Immune Response to LL-37 Peptide Distinguishes Heart Disease Types

Atherosclerotic cardiovascular disease (ASCVD) is a leading cause of morbidity and mortality, characterized by chronic inflammation and plaque buildup in arteries. The immune system plays a critical role in its development and progression, but specific immune signatures that differentiate various ASCVD phenotypes remain poorly understood. This study aimed to investigate whether adaptive immune responses to the autoantigen LL-37 could serve as a biomarker to distinguish different clinical presentations of ASCVD.

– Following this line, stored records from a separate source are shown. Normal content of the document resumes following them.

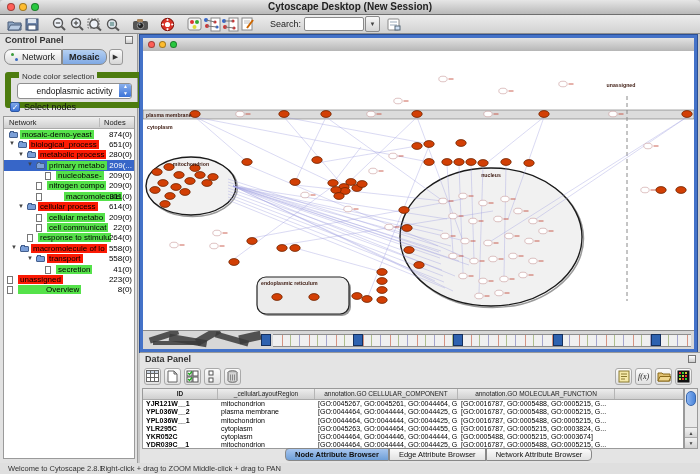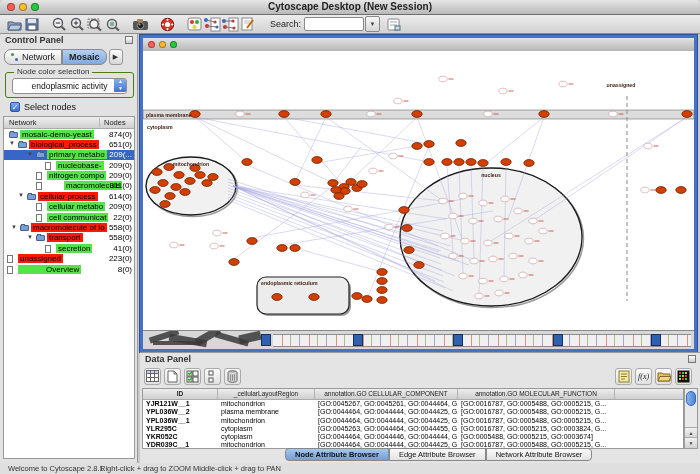--- a/index.html
+++ b/index.html
@@ -37,21 +37,21 @@
   #cptabs{position:absolute;left:4px;top:15px;width:130px;height:16px;display:flex;}
   .cptab{height:14px;border:1px solid #8a8a8a;font-size:9px;color:#222;display:flex;
     align-items:center;justify-content:center;gap:3px;padding:0 6px;background:linear-gradient(#fdfdfd,#dcdcdc);}
   .cptab.first{border-radius:7px 0 0 7px;}
   .cptab.sel{background:linear-gradient(#b5d0f2,#7fa9e4);border-radius:0 7px 7px 0;font-weight:bold;}
   .tabarrow{width:12px;height:14px;margin-left:2px;border:1px solid #999;border-radius:3px;
     background:linear-gradient(#fdfdfd,#d6d6d6);font-size:7px;color:#333;display:flex;align-items:center;justify-content:center;}
   .netticon{width:8px;height:9px;position:relative;}
   .netticon i{position:absolute;border-radius:50%;width:3px;height:3px;}
   #groupbox{position:absolute;left:5px;top:38px;width:127px;height:24px;
-    border:1px solid #4d7c0f;border-radius:3px;}
+    border:6px solid #4d7c0f;border-radius:3px;}
   #grouplbl{position:absolute;left:8px;top:-6px;background:#e2e2e2;padding:0 3px;font-size:8px;color:#333;}
   #dropdown{position:absolute;left:6px;top:5px;width:113px;height:14px;background:#fff;
     border:1px solid #8f8f8f;border-radius:3px;font-size:8.5px;color:#111;
     display:flex;align-items:center;justify-content:center;overflow:hidden;}
   #dropcap{position:absolute;right:-1px;top:-1px;width:13px;height:14px;border-radius:0 3px 3px 0;
     background:linear-gradient(#8fb4ee,#3c74d8);color:#fff;font-size:5px;line-height:7px;text-align:center;}
   #selrow{position:absolute;left:10px;top:67px;height:11px;display:flex;align-items:center;gap:4px;}
   #chk{width:10px;height:10px;border-radius:2px;background:linear-gradient(#7fa9ea,#3a72d4);
     border:1px solid #2d57a4;color:#fff;font-size:8px;line-height:9px;text-align:center;box-sizing:border-box;}
   #selrow span{font-size:9px;color:#111;}
@@ -298,20 +298,26 @@
             <span class="fi" style="left: 5px;"></span>
             <span class="tlabel green" style="left: 16px;">mosaic-demo-yeast</span>
             <span class="tcount">874(0)</span>
           </div>
           <div class="trow">
             <span class="tarrow" style="left: 5px;">▼</span>
             <span class="fi" style="left: 14px;"></span>
             <span class="tlabel red" style="left: 25px;">biological_process</span>
             <span class="tcount">651(0)</span>
           </div>
+          <div class="trow">
+            <span class="tarrow" style="left: 14px;">▼</span>
+            <span class="fi" style="left: 23px;"></span>
+            <span class="tlabel red" style="left: 34px;">metabolic process</span>
+            <span class="tcount">280(0)</span>
+          </div>
           <div class="trow sel">
             <span class="tarrow" style="left: 23px;">▼</span>
             <span class="fi" style="left: 32px;"></span>
             <span class="tlabel green" style="left: 43px;">primary metabo</span>
             <span class="tcount">209(...</span>
           </div>
           <div class="trow">
             <span class="pg" style="left: 41px;"></span>
             <span class="tlabel green" style="left: 52px;">nucleobase-</span>
             <span class="tcount">209(0)</span>
@@ -334,20 +340,25 @@
           </div>
           <div class="trow">
             <span class="pg" style="left: 32px;"></span>
             <span class="tlabel green" style="left: 43px;">cellular metabo</span>
             <span class="tcount">209(0)</span>
           </div>
           <div class="trow">
             <span class="pg" style="left: 32px;"></span>
             <span class="tlabel green" style="left: 43px;">cell communicat</span>
             <span class="tcount">22(0)</span>
+          </div>
+          <div class="trow">
+            <span class="pg" style="left: 23px;"></span>
+            <span class="tlabel green" style="left: 34px;">response to stimulu</span>
+            <span class="tcount">264(0)</span>
           </div>
           <div class="trow">
             <span class="tarrow" style="left: 7px;">▼</span>
             <span class="fi" style="left: 16px;"></span>
             <span class="tlabel red" style="left: 27px;">macromolecule of lo</span>
             <span class="tcount">558(0)</span>
           </div>
           <div class="trow">
             <span class="tarrow" style="left: 23px;">▼</span>
             <span class="fi" style="left: 32px;"></span>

Patients with ACS exhibited significantly higher T-cell proliferative responses to LL-37 compared to both CAD patients and healthy controls, with a 2.8-fold increase in CD4+ T-cell proliferation in ACS vs. controls (p<0.001). Serum anti-LL-37 IgG antibody levels were also markedly elevated in ACS patients, showing a 43% higher mean concentration than in CAD patients (p=0.003). > The most striking finding was that a combined biomarker panel of anti-LL-37 IgG titers and LL-37-specific IFN-γ (interferon-gamma, a pro-inflammatory cytokine) production achieved an 88% accuracy in differentiating ACS from stable CAD patients. Conversely, stable CAD patients showed a modest, but statistically significant, 1.5-fold increase in IL-10 (interleukin-10, an anti-inflammatory cytokine) production by LL-37-stimulated T-cells compared to healthy controls (p=0.02), suggesting a different immune regulatory profile. No significant differences were observed in anti-LL-37 IgM levels across the groups.